など、ちょうど、意を解釈する判断がこのプログラムには必要になる。でないとないとロボットの理解と同じで、へんちくりんになってしまう。大雑把な指示でありながら適当なさじかげんにするためには、けっこうややこしい処理を内包させることになります。
社長が秘書に「今日のレストランは雰囲気のある場所を頼む」じゃないですが、これこそが「大雑把コマンド」の利点なわけです。

兵のパーソナリティー

兵の一人ひとりにはパーソナリティーを持たせたいと考えていました。
そのために当初からやりたいと思っていたことで、あきらめた仕様のひとつに、「虫むがね」というものがあります。

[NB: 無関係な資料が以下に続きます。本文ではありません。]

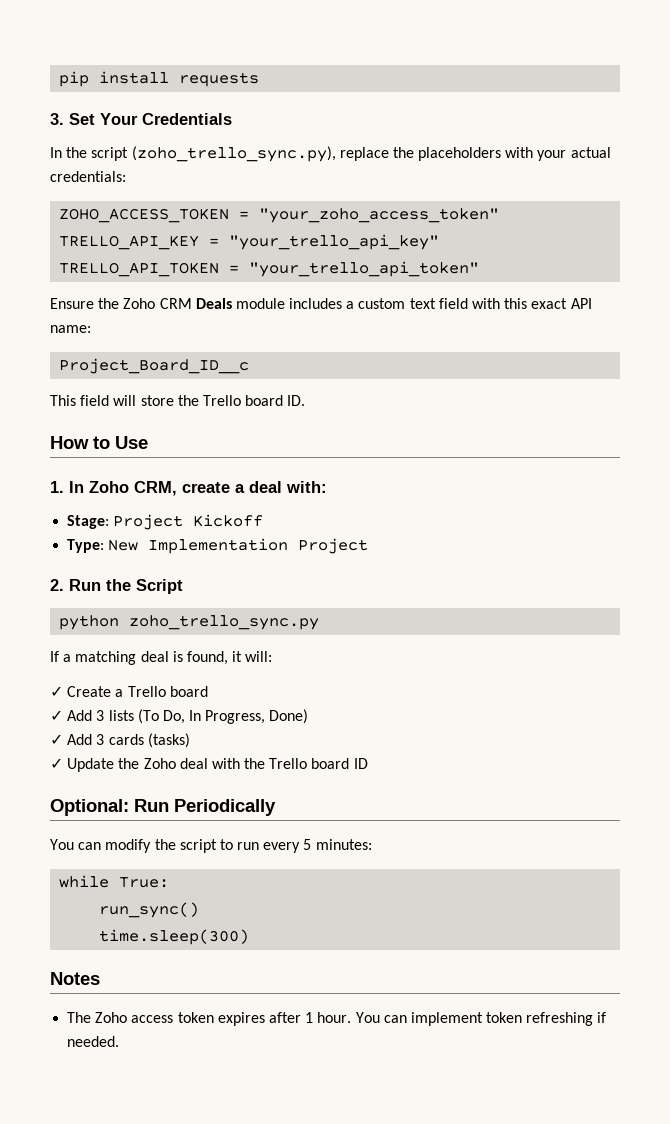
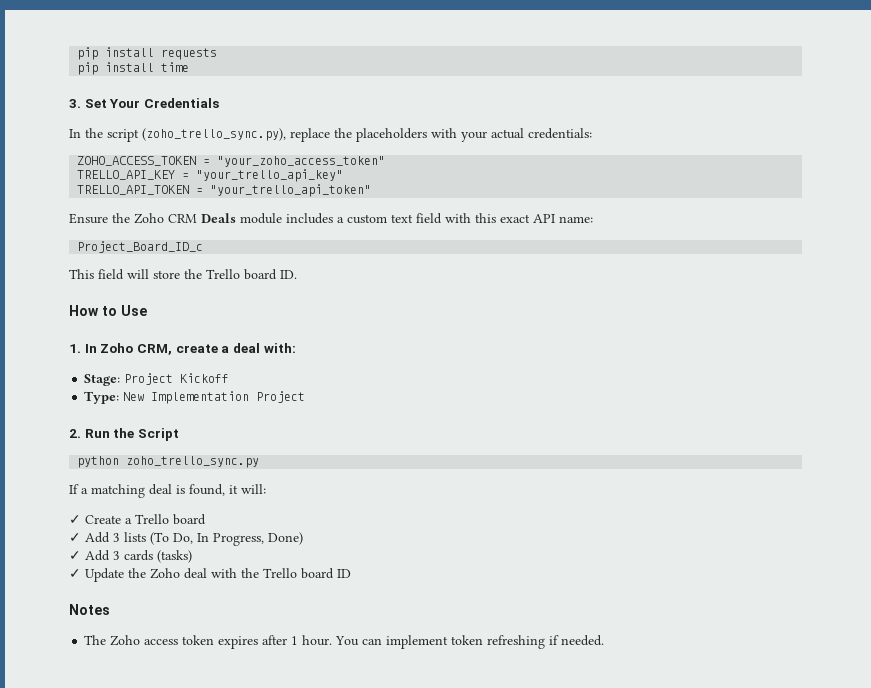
+ pip install time
- Project_Board_ID__c
+ Project_Board_ID_c
- Optional: Run Periodically
- You can modify the script to run every 5 minutes:
- while True:
- run_sync()
- time.sleep(300)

合戦上の好きなところを虫めがねで拡大すると、レンズの向こうで兵たちがカメラ目線になって「腹が減りましたぁ!」とか、「もっと援軍をおくってください!」といった、いわば愚痴や要求を「音声」で出すというものです。(大玉に限らず私はこの虫めがね機能が好きでして)

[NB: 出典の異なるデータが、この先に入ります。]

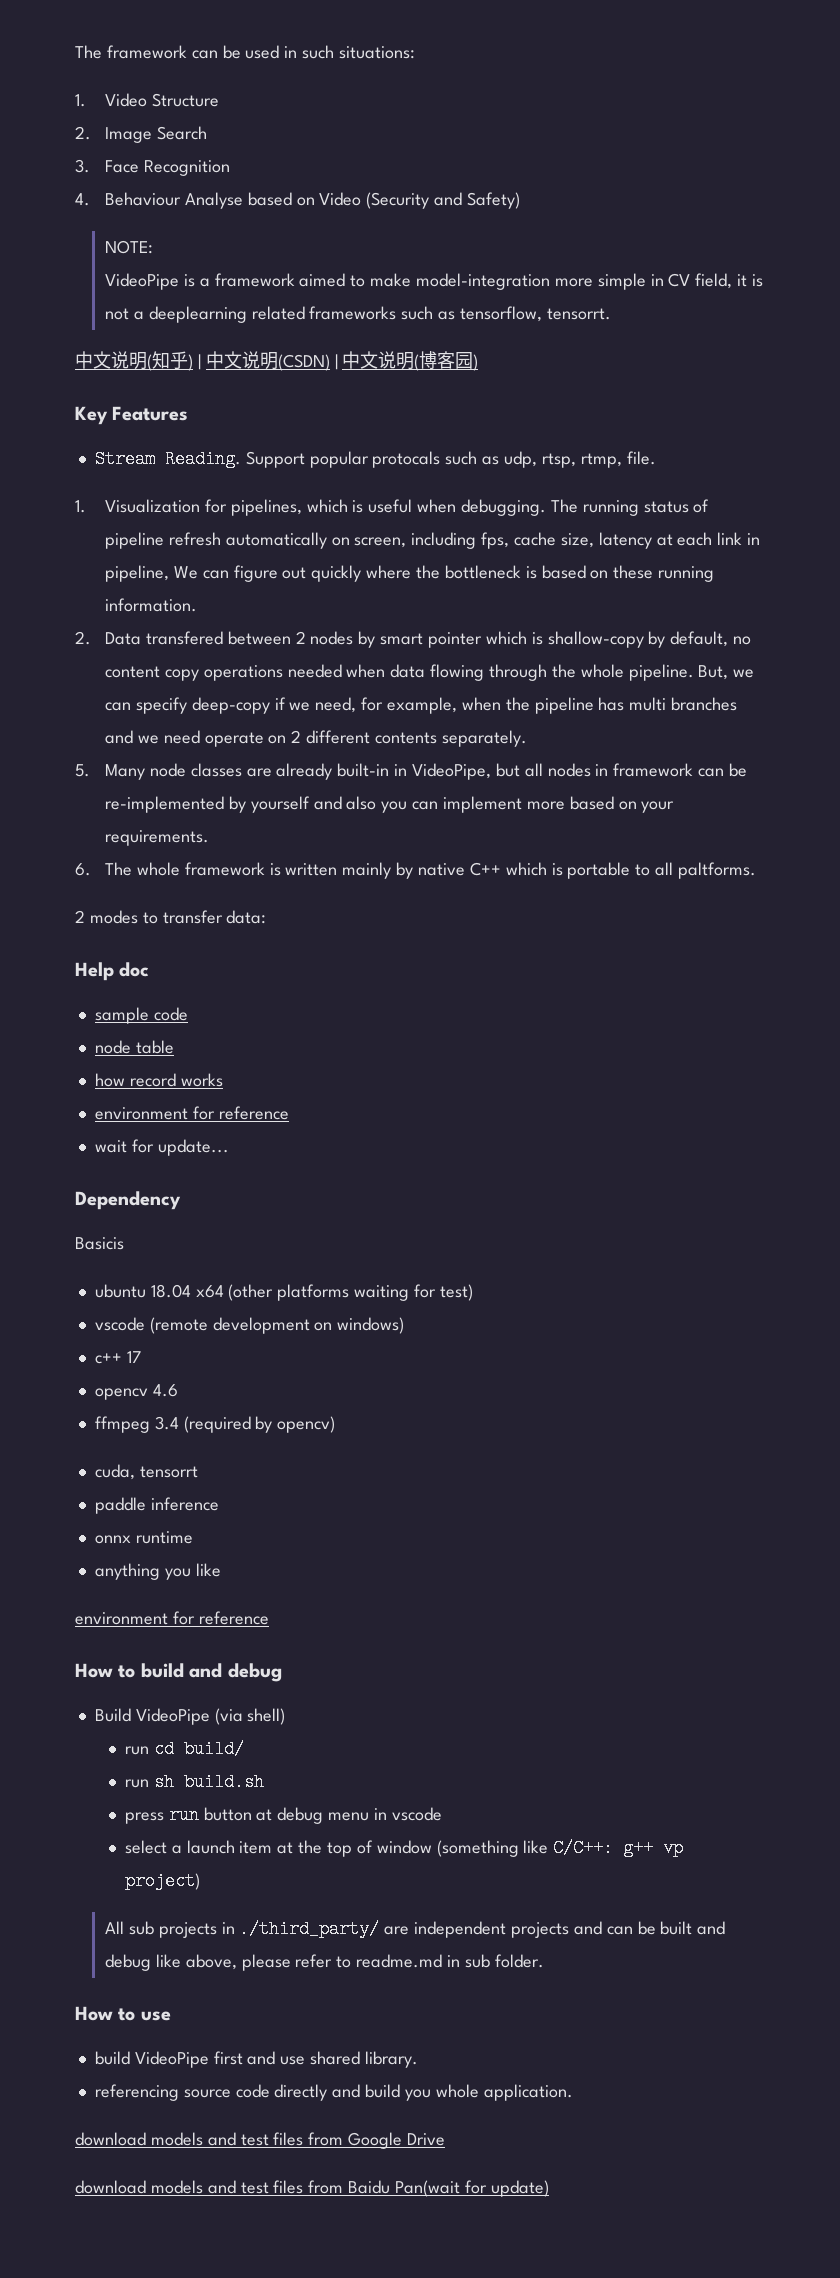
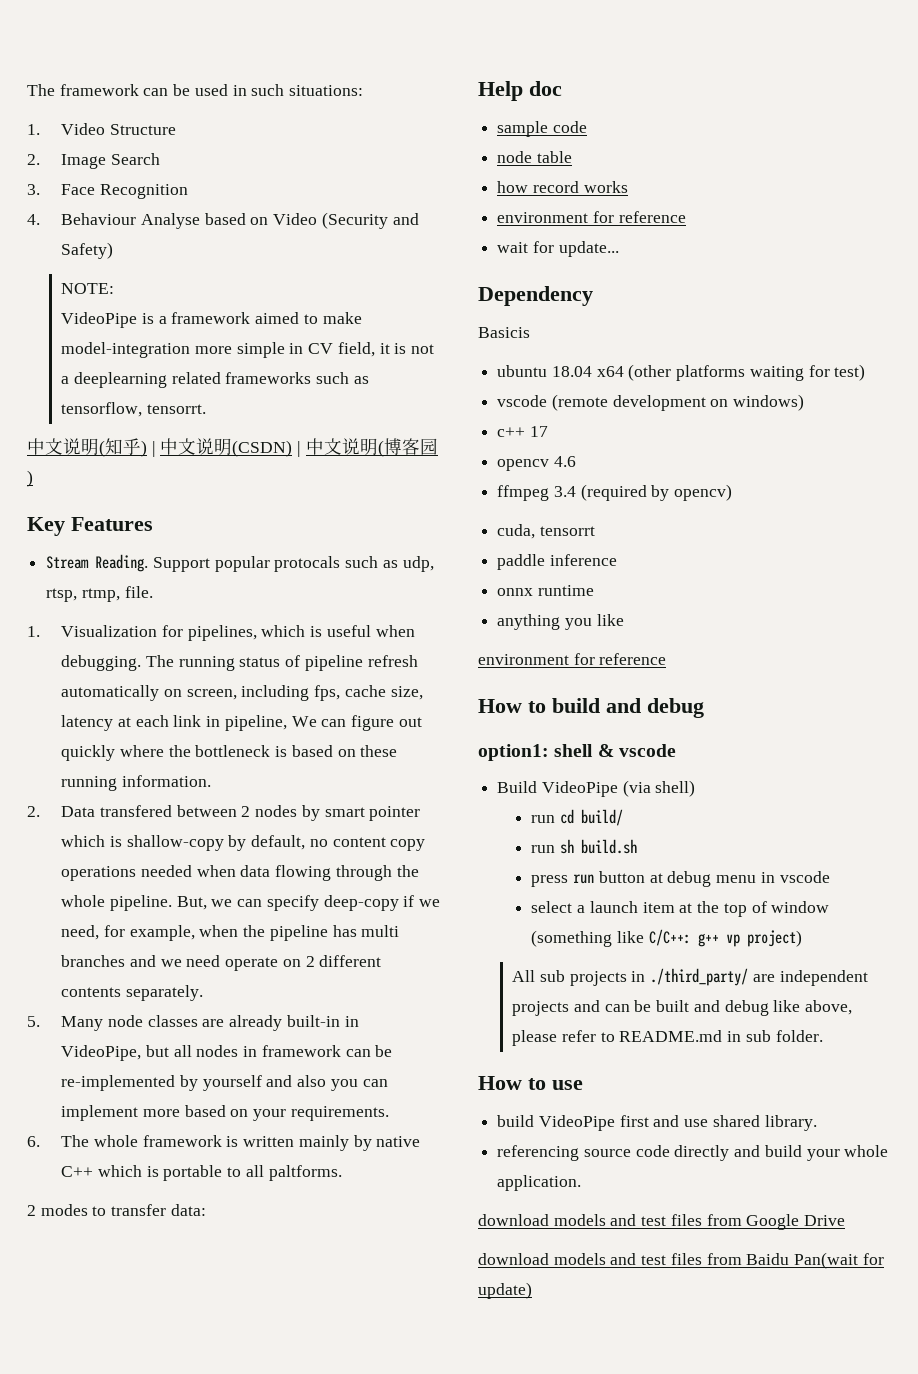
+ option1: shell & vscode
- All sub projects in ./third_party/ are independent projects and can be built and debug like above, please refer to readme.md in sub folder.
+ All sub projects in ./third_party/ are independent projects and can be built and debug like above, please refer to README.md in sub folder.
- referencing source code directly and build you whole application.
+ referencing source code directly and build your whole application.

ところが、先述したポリゴン制限のせいで拡大に耐えらるクオリティーではない、などいくつかの理由からこの件は没にならざるを得ない。
ディレクターの岡安氏は、おそらくげんなりした私を見かねたのか、「こんなのだったらできますよ」と見せてくれたのが、今の仕様にはいっている「吹きだしに文字で」というものでした。
僕はもともと文字でセリフを表現するのがとても嫌いでシーマンをつくった背景がありました。
でも、この仕様はとても面白いと思いました。私の中からは決して出てくるモノではない。ならば、と企画スタッフらとさらにこの仕様を発展させたのです。「この言葉は一個一個は読めなくていいから、あたかもサブリミナルのように瞬間的にでて消える」、とすることで、文字をアイコン的に使うことに成功したと思います。